### WHAT TO WORK ON
Only the lines from the one containing "shipping: none -> 8.99" through the end of the entries should be repeated, exactly as they appear, first and last included.

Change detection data
------------------------------------------------------------------------

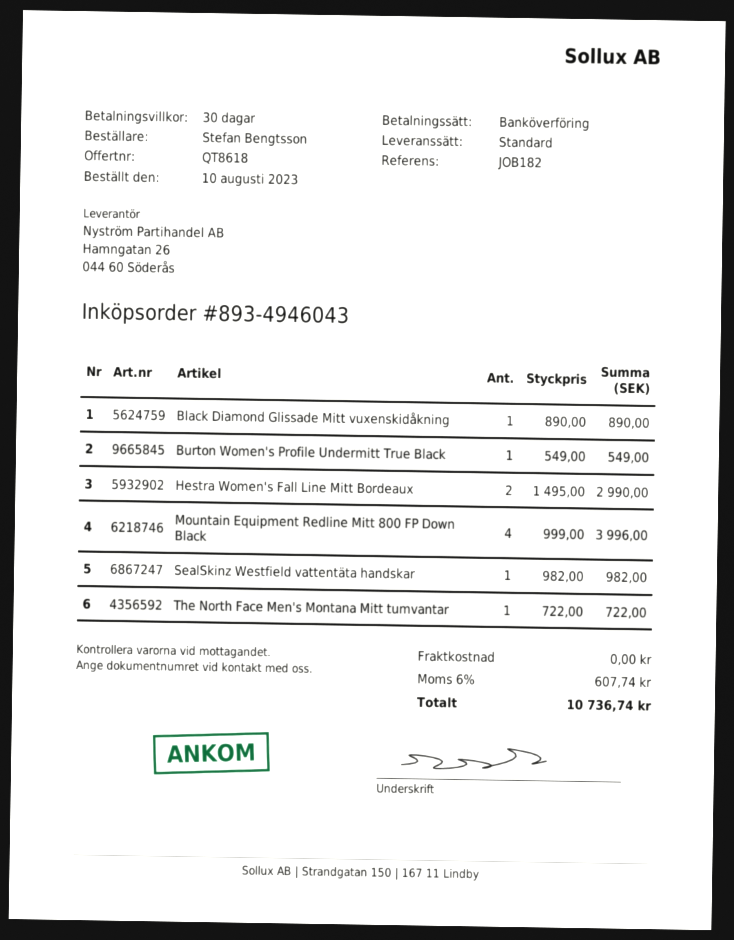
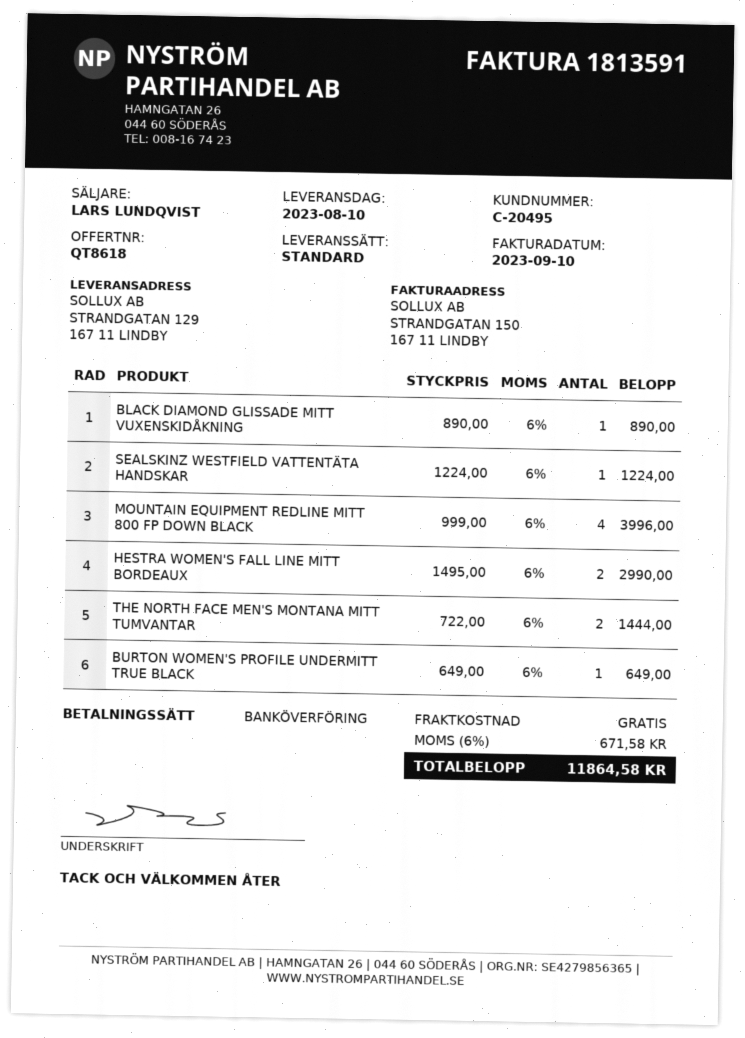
Burton Women's Profile Undermitt True Black: 1 x 549.00 = 549.00 -> 1 x 649.00 = 649.00
SealSkinz Westfield vattentäta handskar: 1 x 982.00 = 982.00 -> 1 x 1224.00 = 1224.00
The North Face Men's Montana Mitt tumvantar: 1 x 722.00 = 722.00 -> 2 x 722.00 = 1444.00
tax: 6% = 607.74 -> 6% = 671.58
total: 10736.74 -> 11864.58

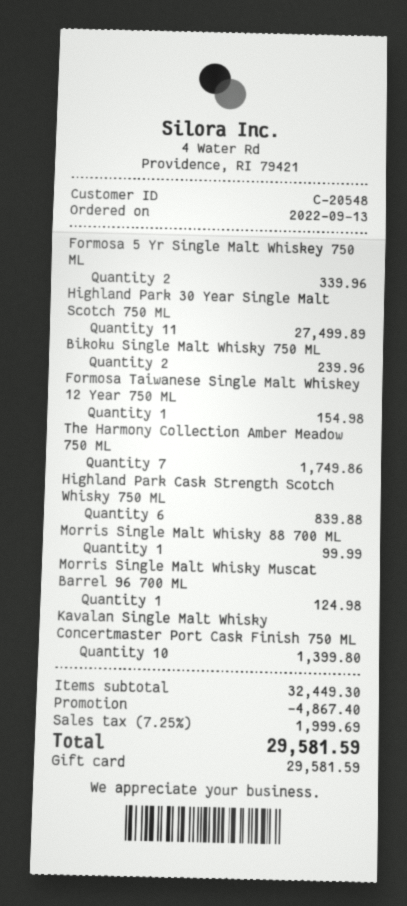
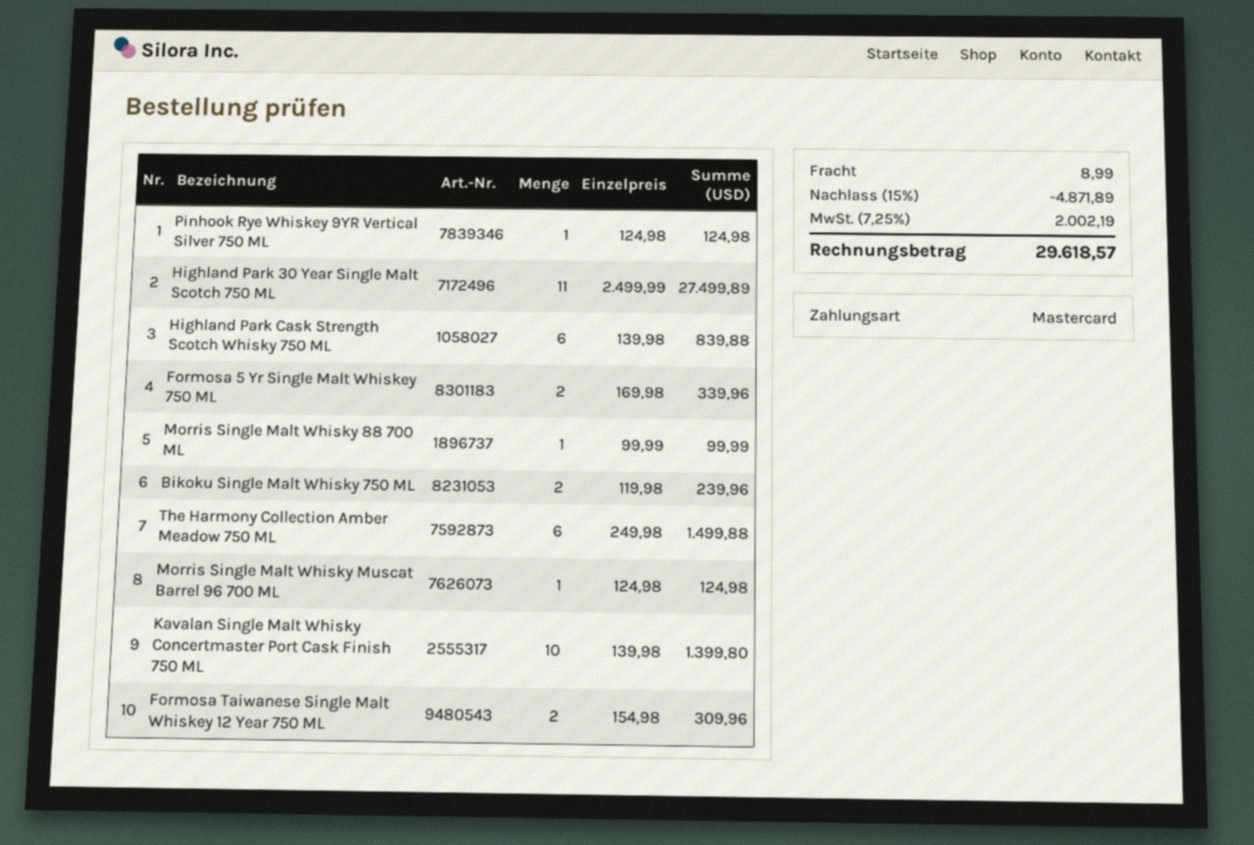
payment method: gift card -> Mastercard
Formosa Taiwanese Single Malt Whiskey 12 Year 750 ML: 1 for 154.98 -> 2 for 309.96
The Harmony Collection Amber Meadow 750 ML: 7 for 1749.86 -> 6 for 1499.88
Pinhook Rye Whiskey 9YR Vertical Silver 750 ML: none -> 1 for 124.98
discount: 4867.40 -> 4871.89
shipping: none -> 8.99
tax: 7.25% = 1999.69 -> 7.25% = 2002.19
total: 29581.59 -> 29618.57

------------------------------------------------------------------------

### TASK SOLUTION
shipping: none -> 8.99
tax: 7.25% = 1999.69 -> 7.25% = 2002.19
total: 29581.59 -> 29618.57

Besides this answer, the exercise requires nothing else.